⟨

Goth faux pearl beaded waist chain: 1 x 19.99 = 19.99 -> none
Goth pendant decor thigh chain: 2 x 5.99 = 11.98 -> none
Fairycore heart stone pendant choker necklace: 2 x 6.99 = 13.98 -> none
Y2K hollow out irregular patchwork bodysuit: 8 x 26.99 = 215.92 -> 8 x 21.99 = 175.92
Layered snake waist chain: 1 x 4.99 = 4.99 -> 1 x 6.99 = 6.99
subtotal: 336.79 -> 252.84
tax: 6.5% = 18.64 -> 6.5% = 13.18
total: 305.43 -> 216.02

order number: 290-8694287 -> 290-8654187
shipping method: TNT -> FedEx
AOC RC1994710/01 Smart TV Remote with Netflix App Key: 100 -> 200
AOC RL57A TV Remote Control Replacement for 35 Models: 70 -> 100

⟩
⟨

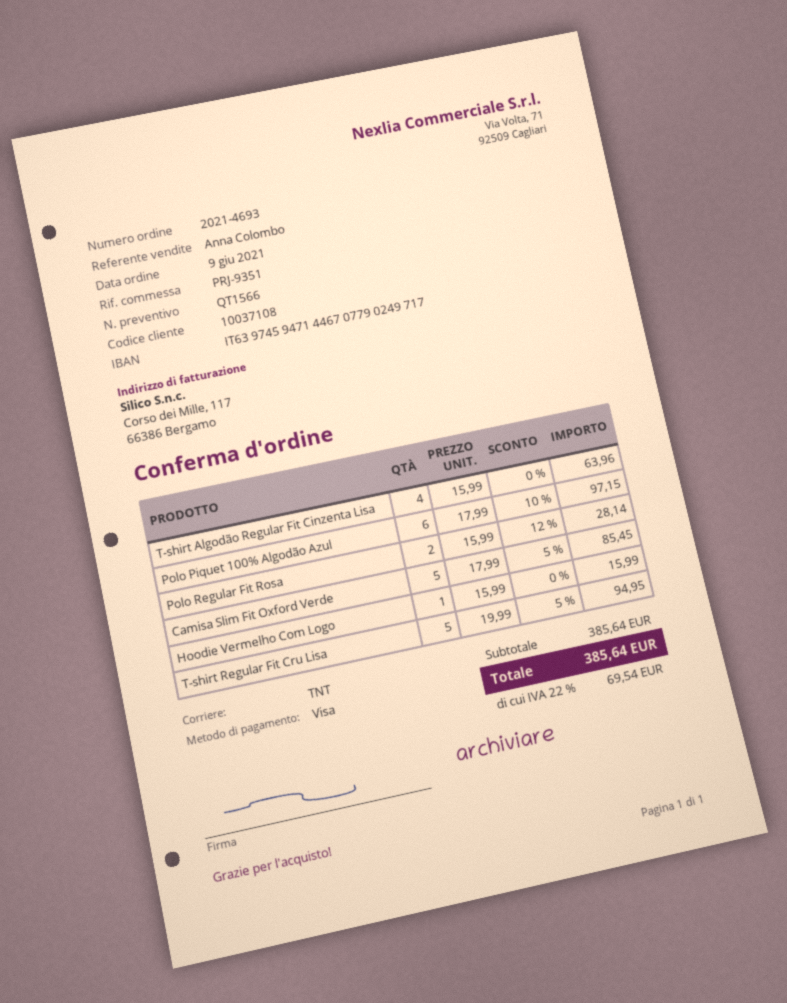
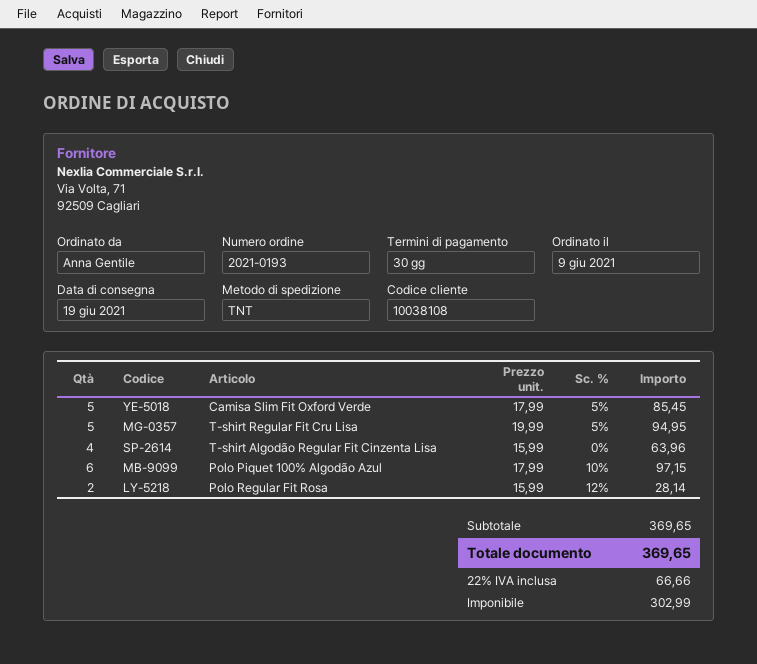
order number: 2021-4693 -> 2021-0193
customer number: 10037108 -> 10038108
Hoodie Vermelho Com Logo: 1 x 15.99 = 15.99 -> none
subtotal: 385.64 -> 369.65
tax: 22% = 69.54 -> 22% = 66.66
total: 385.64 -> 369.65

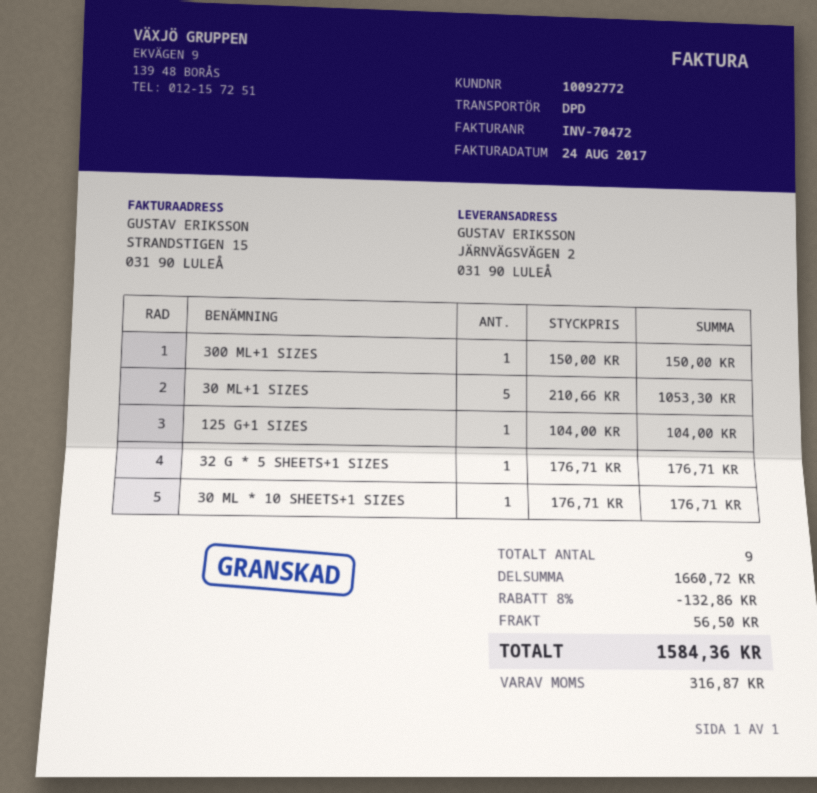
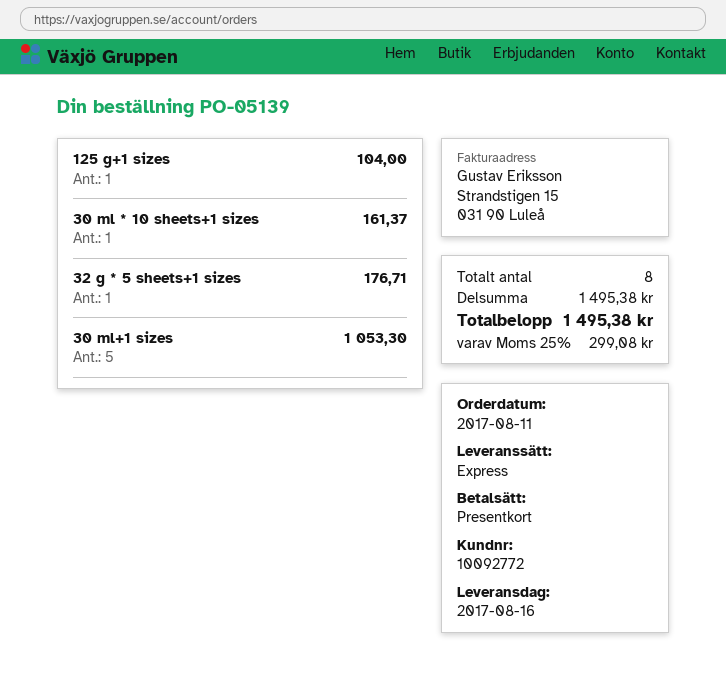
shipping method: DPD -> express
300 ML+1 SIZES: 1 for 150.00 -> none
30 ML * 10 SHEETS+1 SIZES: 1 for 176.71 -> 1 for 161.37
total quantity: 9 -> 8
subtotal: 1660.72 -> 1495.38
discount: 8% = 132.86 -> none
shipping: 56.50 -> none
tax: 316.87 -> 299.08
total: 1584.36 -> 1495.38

⟩

**Problem statement**
Copy the entries above exactly, but only from the line holding "300 ML+1 SIZES: 1 for 150.00 -> none" through the line holding "total: 1584.36 -> 1495.38", both included.

**Written response**
300 ML+1 SIZES: 1 for 150.00 -> none
30 ML * 10 SHEETS+1 SIZES: 1 for 176.71 -> 1 for 161.37
total quantity: 9 -> 8
subtotal: 1660.72 -> 1495.38
discount: 8% = 132.86 -> none
shipping: 56.50 -> none
tax: 316.87 -> 299.08
total: 1584.36 -> 1495.38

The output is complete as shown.